Deloittes: Digital omnivores on the move
The American population’s voracious appetite for digitised information and entertainment continues unabated, creating a groundswell of consumers who move seamlessly between smartphones, tablets and laptops to consume digital content, often using multiple devices at the same time.
The findings come in Deloitte’s seventh edition of the State of the Media Democracy survey, which reveals a 160 per cent growth in the number of digital omnivores – those consumers who own a trio of tablets, smartphones and laptops — with this group representing more than a quarter of US consumers.
The survey compares and contrasts generational preferences of over 2,100 consumers, ages 14 and older in the US, revealing significant technology, media and telecommunications consumption trends including attitudes and behaviour to advertising and social networks, mobile implications, consumption preferences across platforms and devices, and the Internet.
“Digital technology has emphatically triumphed in its penetration of the modern consumer lifestyle,” said Gerald Belson , vice chairman, Deloitte LLP and US Media & Entertainment sector leader. “While that trendline has been well documented, the surprise is how thoroughly digital tools have become essential across all age groups and consumer applications in the past year. This new reality creates opportunities – and an imperative – for organisations to differentiate themselves by utilizing multiple platforms to reach prospects and serve their customers.”
Noting that portability is key, the survey reveals that tablet ownership increased 177 per cent over the past year, with almost a third of tablet owners saying that it is now one of their top three most preferred consumer electronic devices.

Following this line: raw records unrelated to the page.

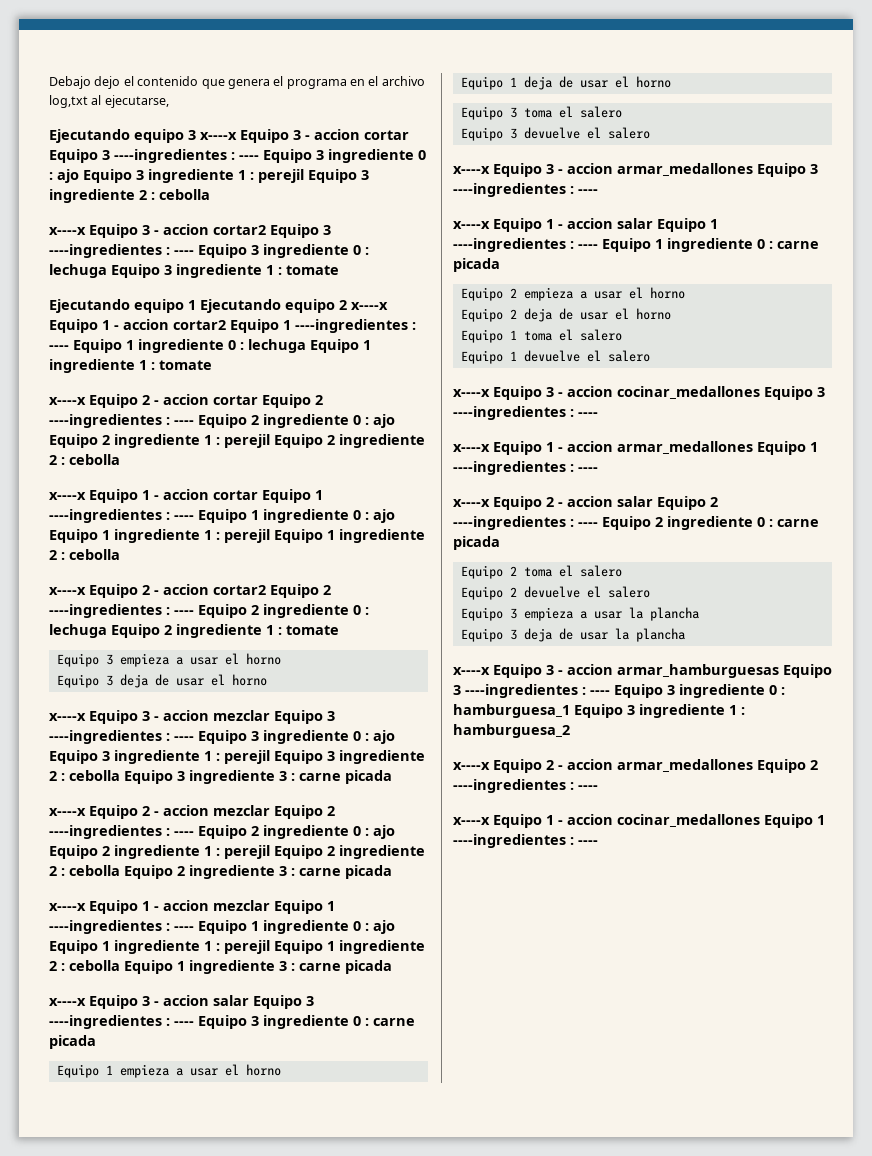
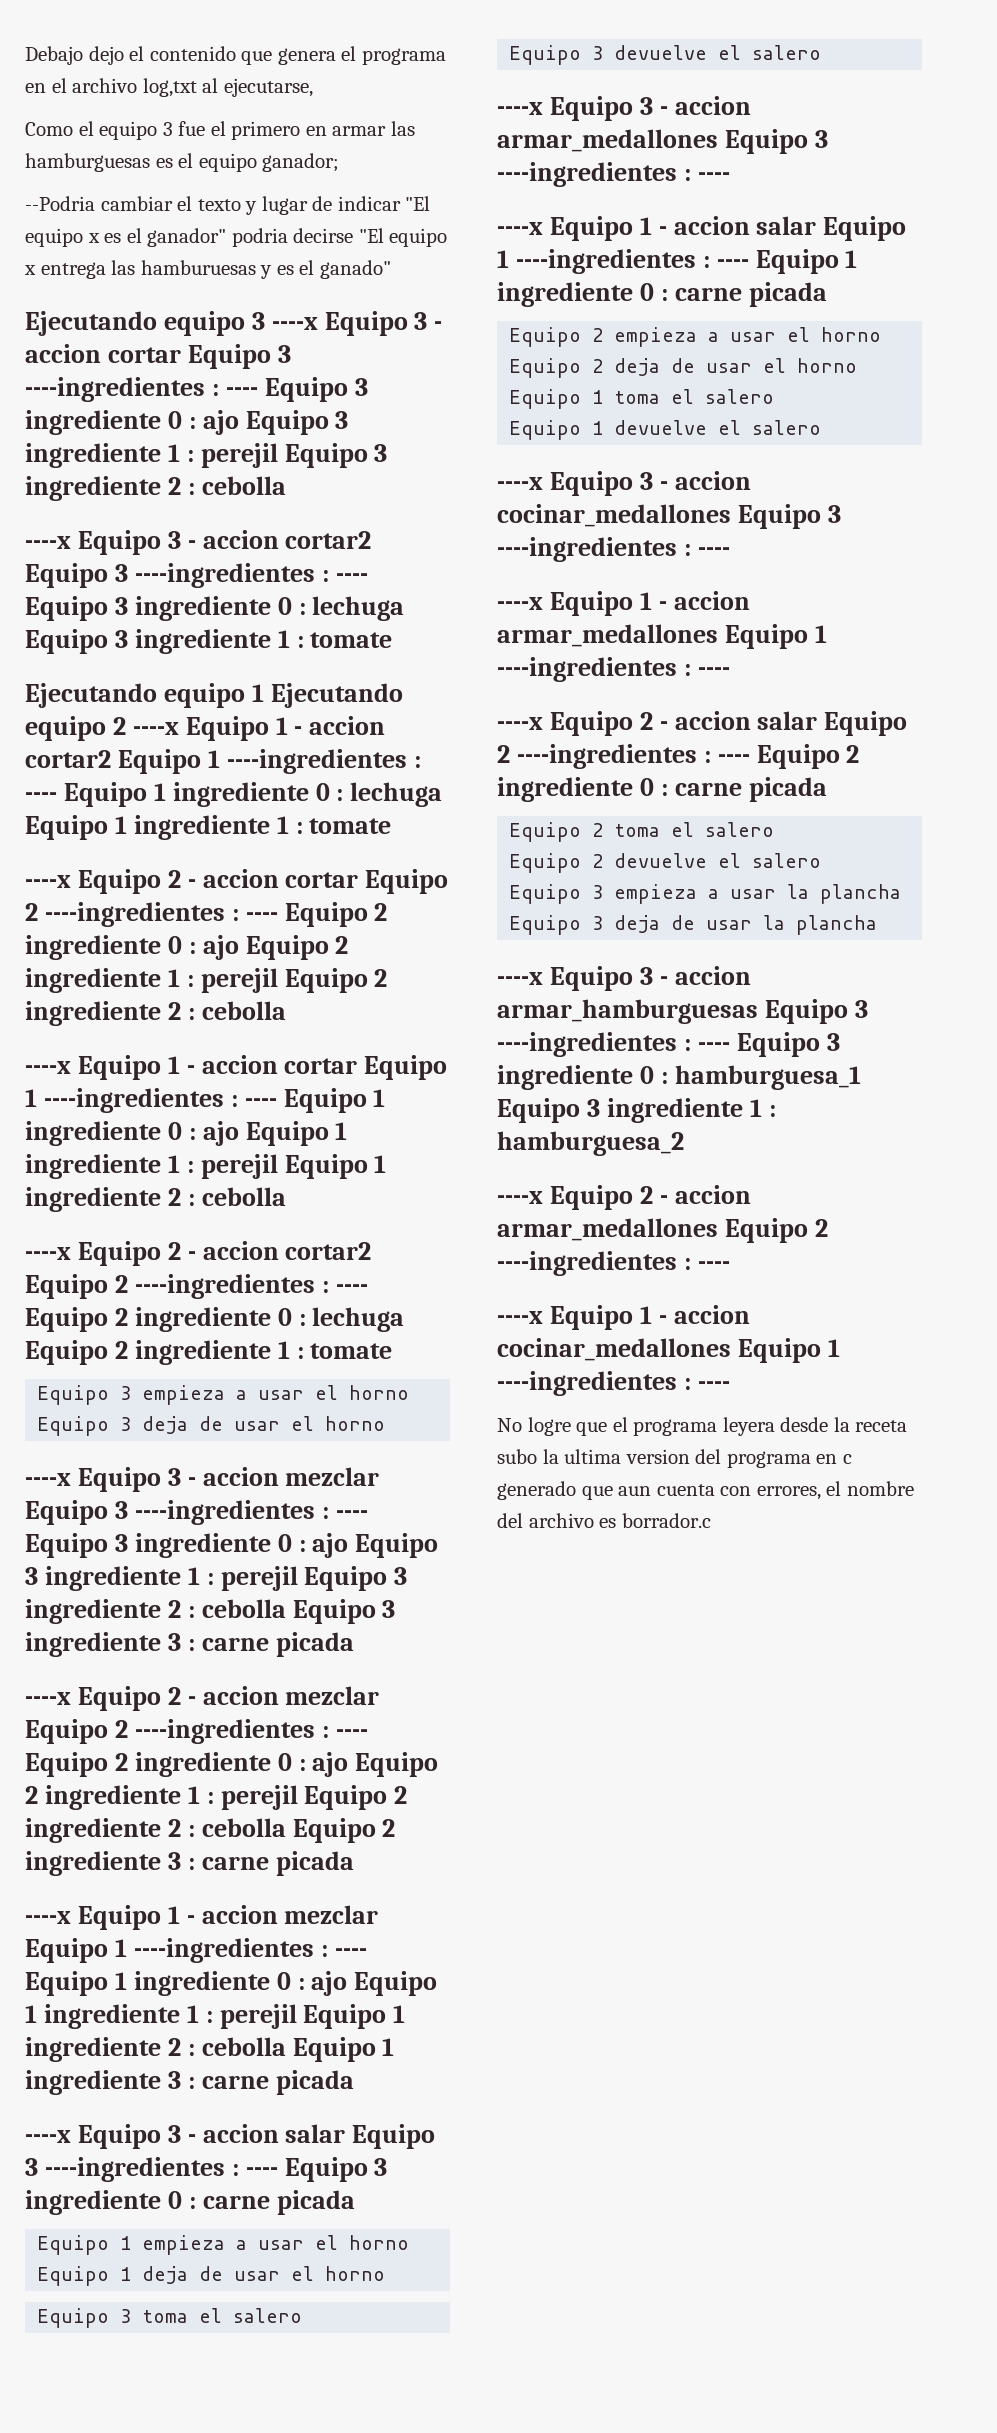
(169, 101) none -> [25,121,415,140] [25,153,340,172] [25,196,431,215] [25,228,448,247] [24,260,391,279] // Como el equipo 3 fue el primero en armar las hamburguesas es el equipo ganador; // --Podria cambiar el texto y lugar de indicar "El equipo x es el ganador" podria decirse "El equipo x entrega las hamburuesas y es el ganado"
[200,132,237,140] x----x -> [271,317,318,330] ----x
[49,227,86,235] x----x -> [25,536,71,549] ----x
[351,302,388,310] x----x -> [132,722,179,735] ----x
[49,397,86,405] x----x -> [25,875,71,888] ----x
[49,492,86,500] x----x -> [25,1061,71,1074] ----x
[49,587,86,595] x----x -> [25,1247,71,1260] ----x
[49,713,86,721] x----x -> [25,1473,71,1486] ----x
[49,808,86,816] x----x -> [25,1692,71,1705] ----x
[49,903,86,911] x----x -> [25,1911,71,1924] ----x
[49,998,86,1006] x----x -> [25,2130,71,2143] ----x
[453,166,490,174] x----x -> [497,102,543,115] ----x
[453,221,490,229] x----x -> [497,222,543,235] ----x
[453,389,490,397] x----x -> [497,477,543,490] ----x
[453,444,490,452] x----x -> [497,597,543,610] ----x
[453,499,490,507] x----x -> [497,717,543,730] ----x
[453,667,490,675] x----x -> [497,972,543,985] ----x
[453,762,490,770] x----x -> [497,1191,543,1204] ----x
[453,817,490,825] x----x -> [497,1311,543,1324] ----x
(598, 842) none -> [497,1417,908,1436] [497,1449,852,1468] [497,1481,914,1500] [497,1513,711,1528] // No logre que el programa leyera desde la receta subo la ultima version del programa en c generado que aun cuenta con errores, el nombre del archivo es borrador.c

Meanwhile, smartphone ownership increased by 28 per cent, while laptop penetration remained strong.
When analysing the ways in which Americans utilise their devices, the survey found that tablet owners stream movies 70 per cent more often than non-tablet owners and intend to watch movies more than any other video content in the next 12 months. The use of multiple devices occurs even inside the home, as more than 80 per cent of consumers are multi-tasking while watching TV.

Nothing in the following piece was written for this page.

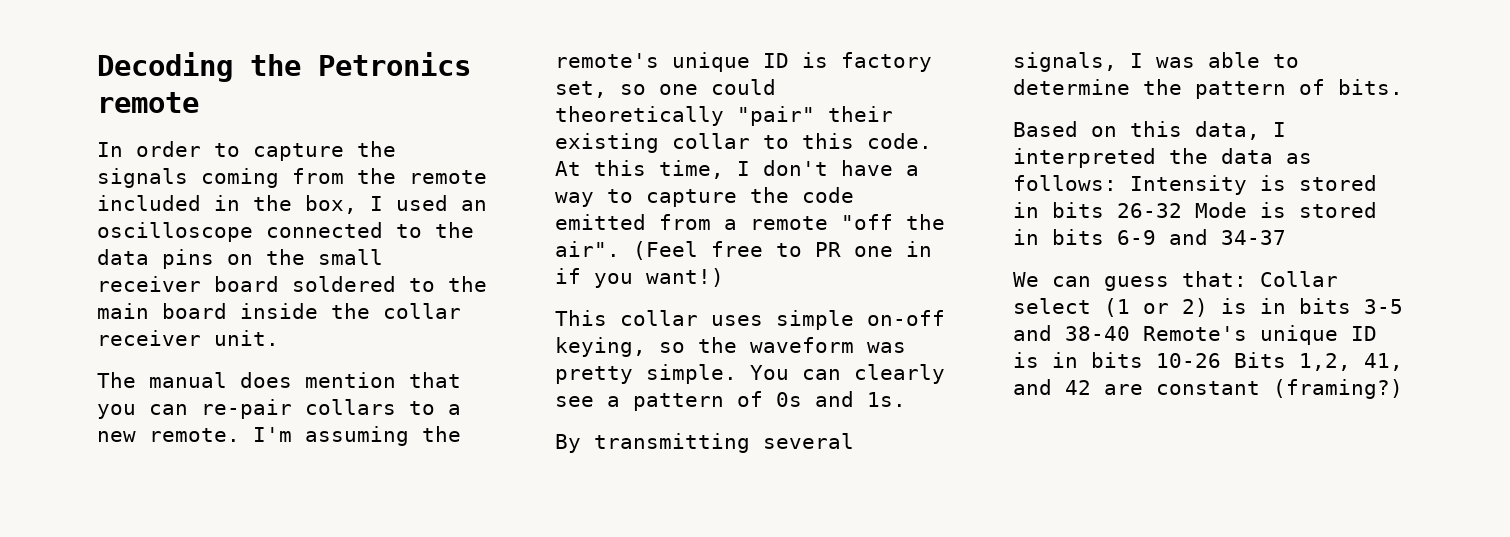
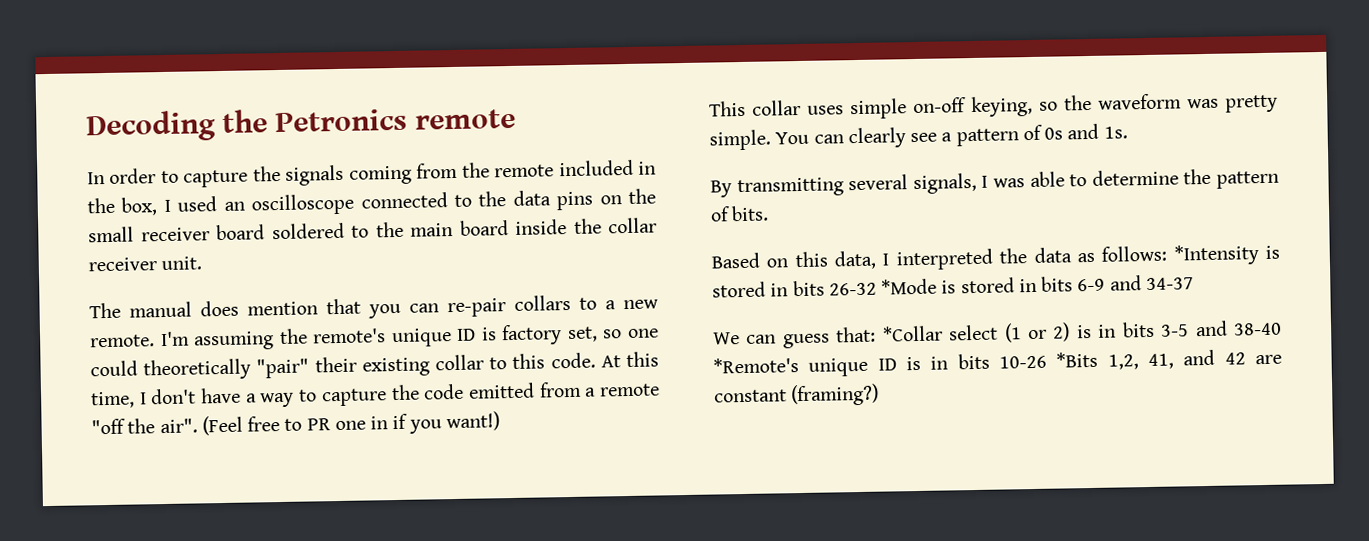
[1130,175,1247,195] Intensity -> [1173,244,1259,266] *Intensity
[1195,202,1247,218] Mode -> [881,278,938,295] *Mode
[1260,271,1338,287] Collar -> [881,325,943,342] *Collar
[1143,326,1247,341] Remote's -> [713,357,799,374] *Remote's
[1234,352,1286,368] Bits -> [1056,351,1099,368] *Bits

Moreover, trailing millennials aged 14 to 23 have nearly doubled their frequency of using online video services in the past year, in addition to increasing their frequency of watching TV shows on smartphones by five times, and frequency of watching TV on tablets by 10 times. The survey also reveals that more US consumers prefer to rent versus own their TV and movie content, and that they intend to rent versus buy by a ratio of 2:1.
“The explosion of media-capable devices has had a striking impact on consumer behaviour that poses interesting challenges for the entertainment industry and longstanding business models,” said Alma Derricks, director, Deloitte Consulting. “More than half of consumers have their TVs connected to the Internet in some way, and that group watches TV content from online sources over 40 per cent of the time. This behaviour impacts both the entertainment and advertising industries, and highlights the continued importance of using multiple platforms and devices to build brands and engage consumers.”

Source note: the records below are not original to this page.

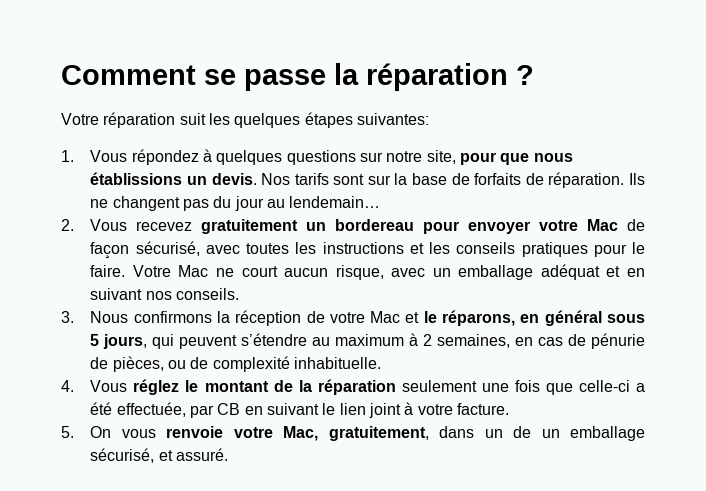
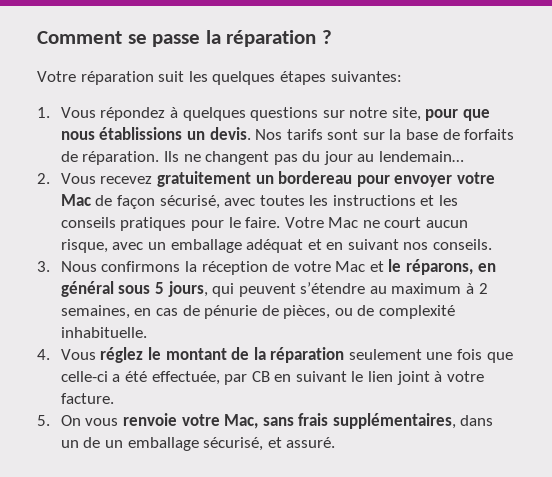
[328,426,429,441] gratuitement, -> [262,413,456,429] sans frais supplémentaires,

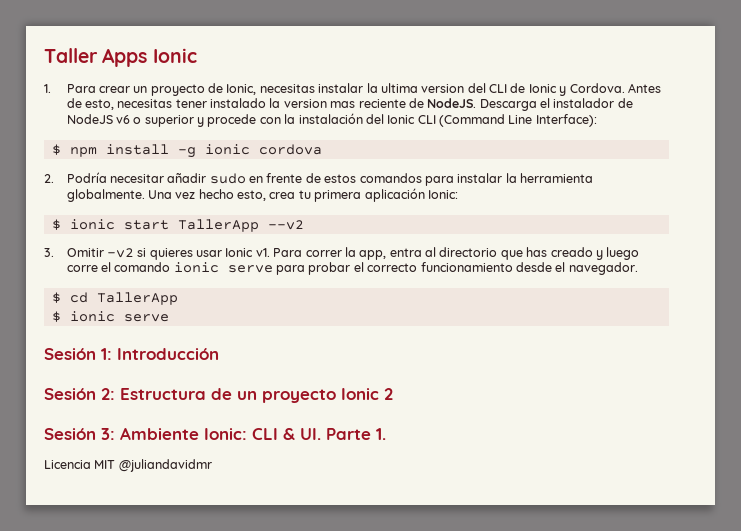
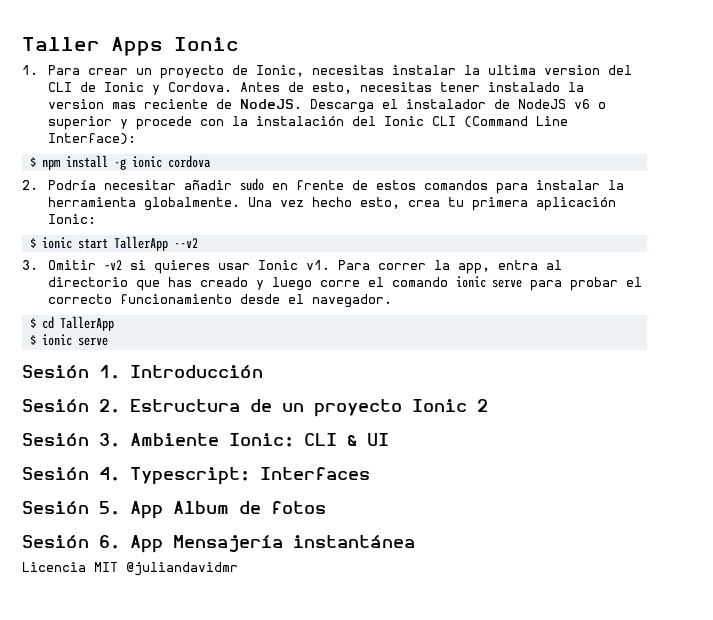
[101,348,112,360] 1: -> [99,365,120,379] 1.
[101,388,115,400] 2: -> [99,399,120,413] 2.
[101,428,115,440] 3: -> [99,433,120,447] 3.
[300,428,386,440] UI. Parte 1. -> [367,433,389,446] [22,467,370,485] [22,501,326,519] [22,535,415,553] UI // Sesión 4. Typescript: Interfaces // Sesión 5. App Album de fotos // Sesión 6. App Mensajería instantánea

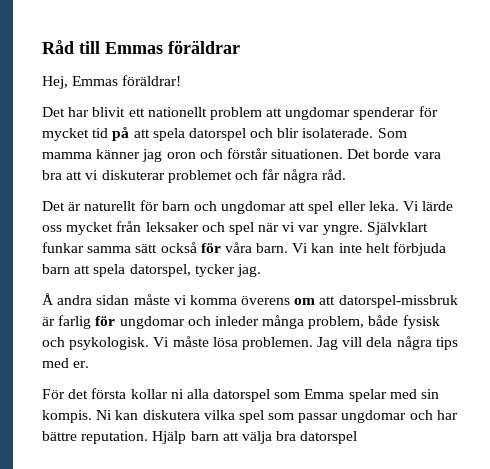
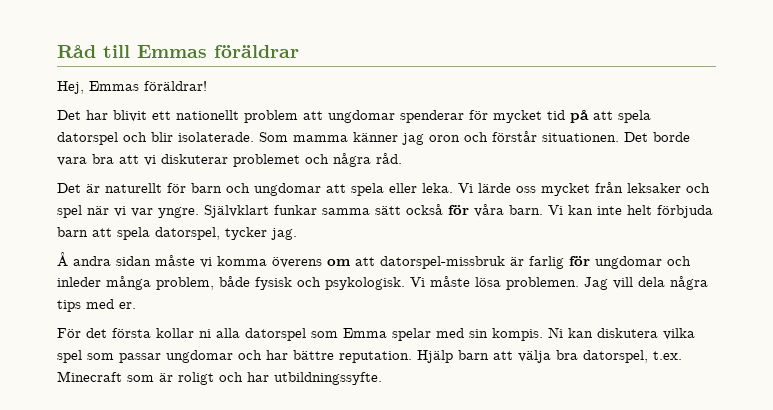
[262,169,281,180] får -> (329, 159) none
[308,201,334,214] spel -> [351,183,384,196] spela
[300,431,358,444] datorspel -> [583,350,682,363] [57,371,382,385] datorspel, t.ex. Minecraft som är roligt och har utbildningssyfte.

The survey suggests that gaming consoles are used for more than just gaming, with Americans now utilising the multi-functionality afforded by what was traditionally a singular-purpose device. The survey reveals that the gaming console has become the most preferred method for Americans to connect their TV to the Internet. Of those that have connected their TV to the Internet, 31 per cent prefer to connect via a gaming console.
Twenty per cent of consumers rank video games as a top three media activity, including mobile and social gaming in addition to consoles. In the last year, online video-gaming subscriptions have increased by 47 per cent, and millennials’ buying decisions are more influenced by advertising on videogames than any other generation.
In terms of the ‘connected home’, the survey reveals that 93 per cent of Americans rank Internet access as the most valued household subscription, and 72 per cent of US households have a computer network or router (up 20 percentage points in the past year). More than half of all consumers are willing to pay a premium for faster Internet connection, with tablet and smartphone owners more inclined to pay for faster connections as the intent to consume more content over the Internet continues to grow.
“Digital technology continues to transform the high-technology, media and telecom industries, and we expect the pace of change to accelerate in the next few years,” concludes Belson. “The proliferation of new devices and customer segments opens up new doors for engaging with customers and finding opportunities for growth and innovation.”